Adjustable Torque Wrench and ergonomically a blessing.
I was going to stop posting for the day but this little gem is worth it's weight in gold and I had to share it. Take the guess work out of tightening bolts. You will be surprised on how little tension a bolt needs or how loose a bolt is after using a tool like this. You will be mortified. I must have this ergonomic toy (tool).RitcheyLogic has nothing on this tool. I feel the fixed 5 newton meter Ritchey torque tool is designed to inflict pain to the palm of your hand therefore stopping you from over tightening the bolt. For those with sensitive or not so strong hands you would be less likely to use their torque wrench. Specialized Bicycles has a tool like this CDI's shape but they do not offer adjustability.
CDI is associated with Snap On Tools for you car geeks. So in my opinion it carries some weight. These tools are easy to use and let you know when it;s time to stop turning by clicking loudly and slight give in the ratchet. Pay close attention, turn slowly and stop immediately when you feel the give and the sound of the click.

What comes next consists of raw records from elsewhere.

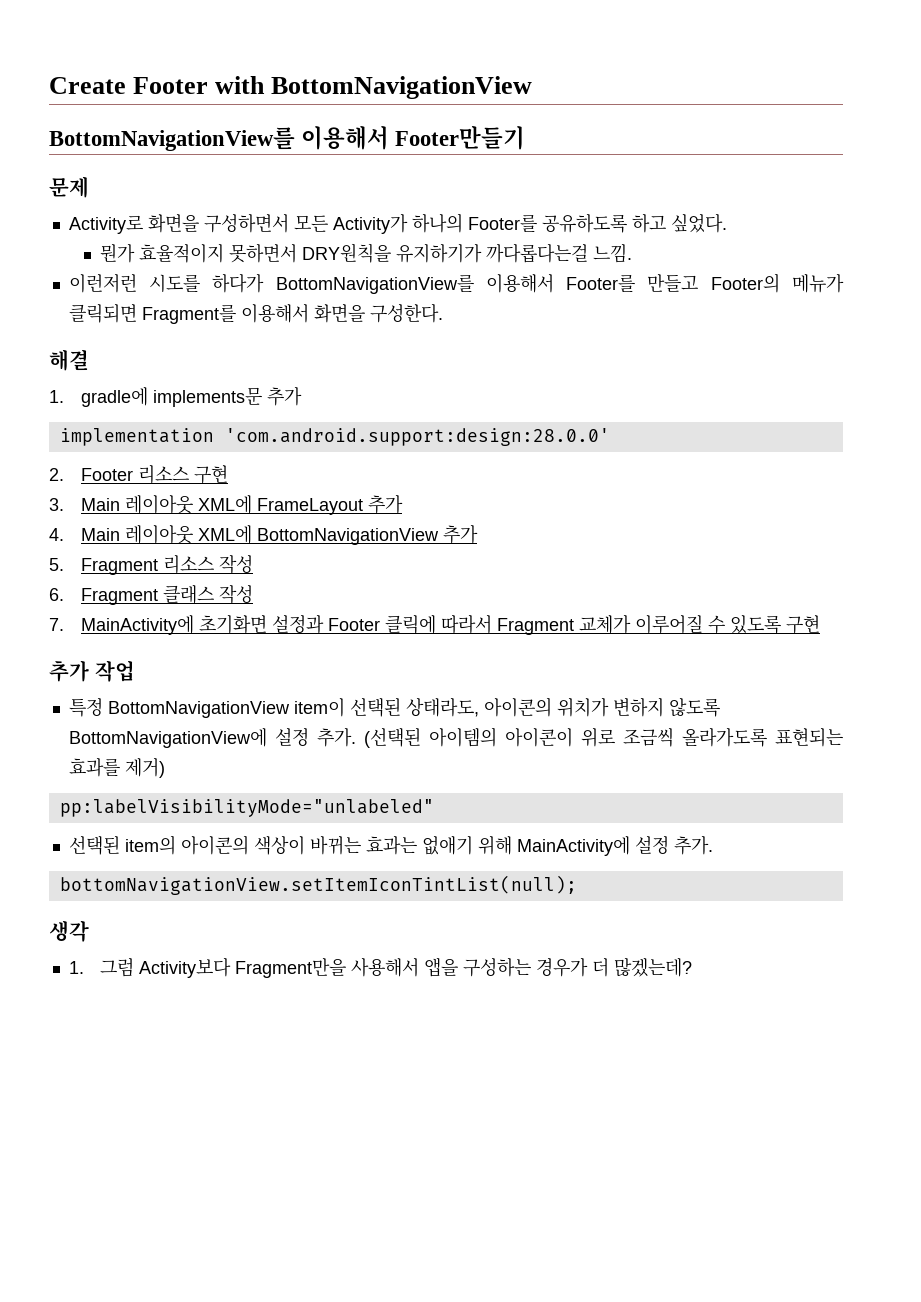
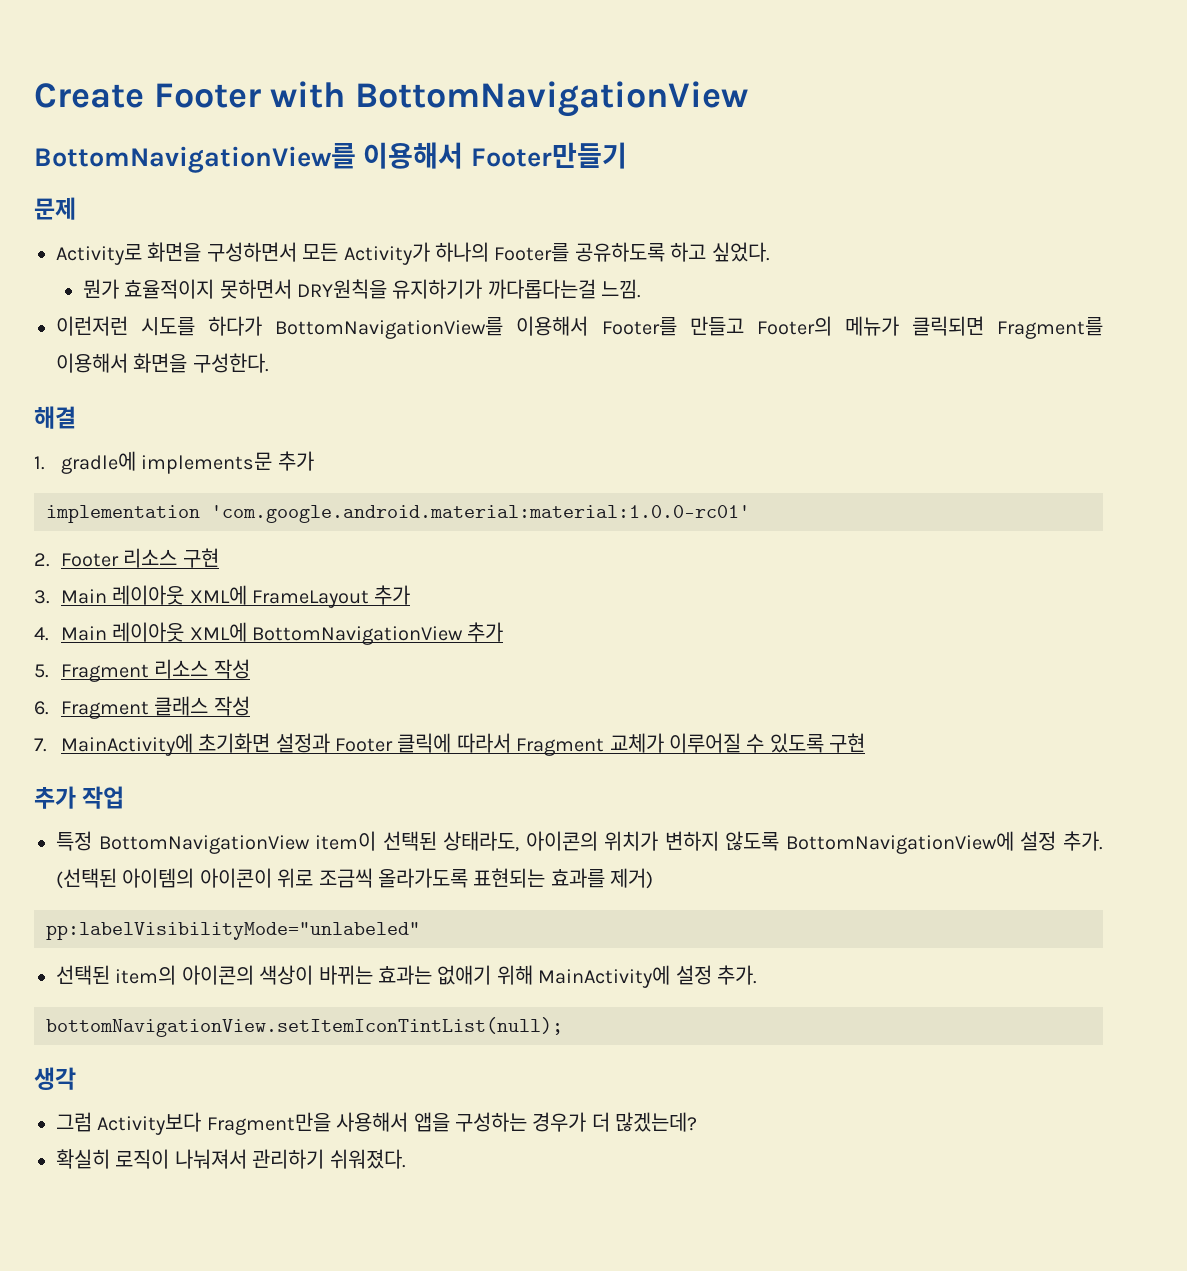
[224,428,610,446] 'com.android.support:design:28.0.0' -> [211,505,750,523] 'com.google.android.material:material:1.0.0-rc01'
[68,961,84,974] 1. -> (76, 1078) none
(693, 967) none -> [56,1149,406,1169] // 확실히 로직이 나눠져서 관리하기 쉬워졌다.

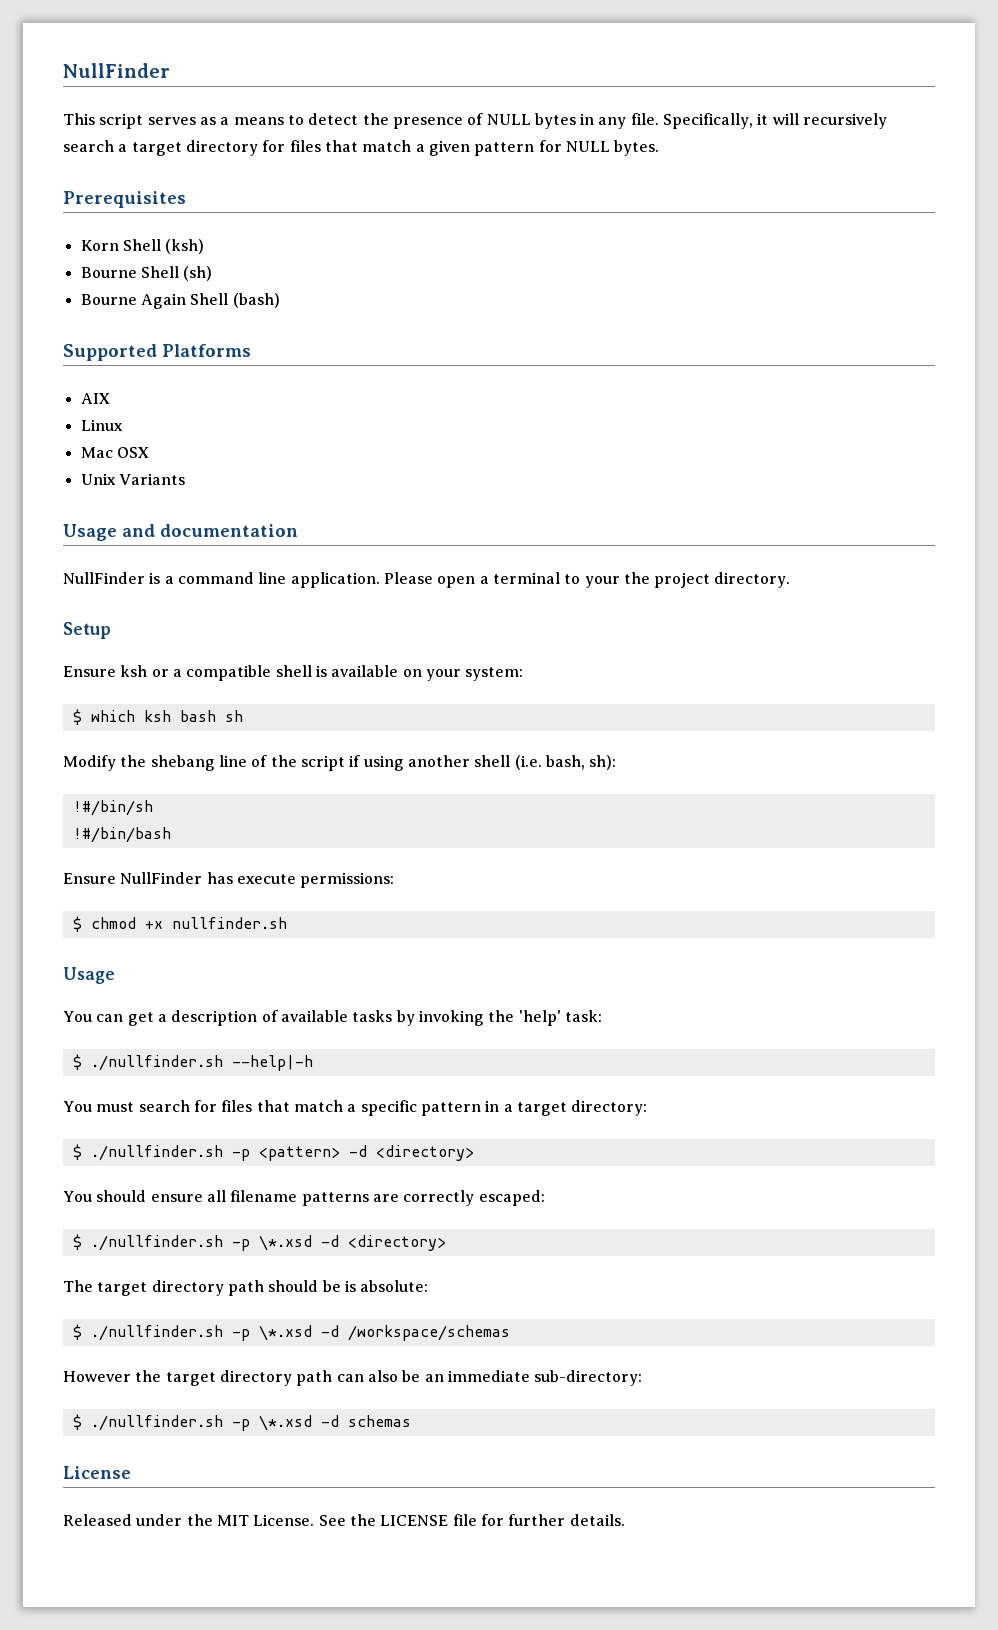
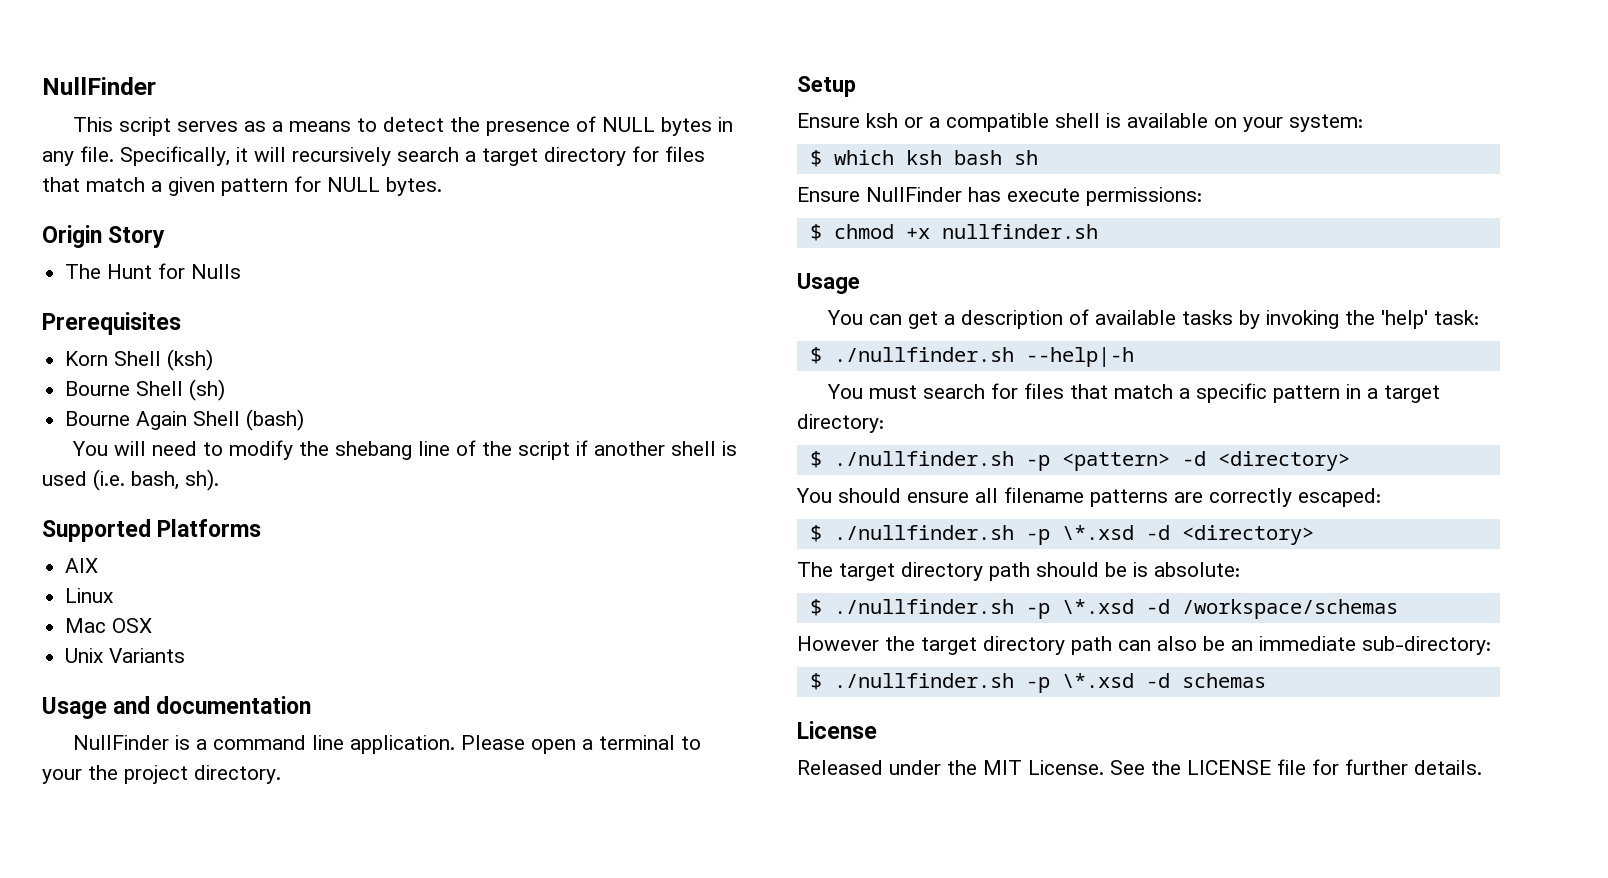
(660, 148) none -> [42,225,166,248] [65,263,242,279] // Origin Story // The Hunt for Nulls
(280, 300) none -> [71,440,737,460] [42,469,219,491] // You will need to modify the shebang line of the script if another shell is used (i.e. bash, sh).
[63,755,617,771] [72,800,153,816] [72,827,171,843] // Modify the shebang line of the script if using another shell (i.e. bash, sh): // !#/bin/sh // !#/bin/bash -> (1038, 157) none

This tool already got a 5 star rating from Mountain Bike Action. I would trust the tool on name and shape alone. They supply you with different size bits to fit a variety of bolt sizes. This is a great addition, this way you don't have to do any extra running around. The fact that it is adjustable from 2 to 8 nm (newton meters) makes it very competitive with other torque wrenches like Park Tool and Topeak The price, I think is very fair. If this holds up to the test of time this is one tool the home mechanic to the season race mechanic should not be without. CDI or Snap On tools has been supplying vehicle mechanics with tools for decades. They are not only reliable but usually pretty to look at. This particular tool has more impact resistance plastic than chrome, Oh well.
With the every growing line of carbon products the torque wrench is becoming more and more needed. The most common place places to use a torque wrench are the seat collar, all stem bolts including the pinch bolts that keep your stem attached to the forks and the face plate that secures your handle bars to the bike (stem).
As more carbon is being used for the bike, typically easy bolt on components like handle bars, stems, seat posts, saddles with carbon rails and even crank sets and suspension linkages, you want to make sure these parts are not over tightened.
Carbon has proved itself to be extremely strong and light at the same time. Except when compressed or impacted in a way it was not intended. Torque settings are listed in inch, newton and pounds. Most components should have a reading o them to let you know. If you do net see a setting, check with the manufacture or google a similar part. When in doubt take it to a professional.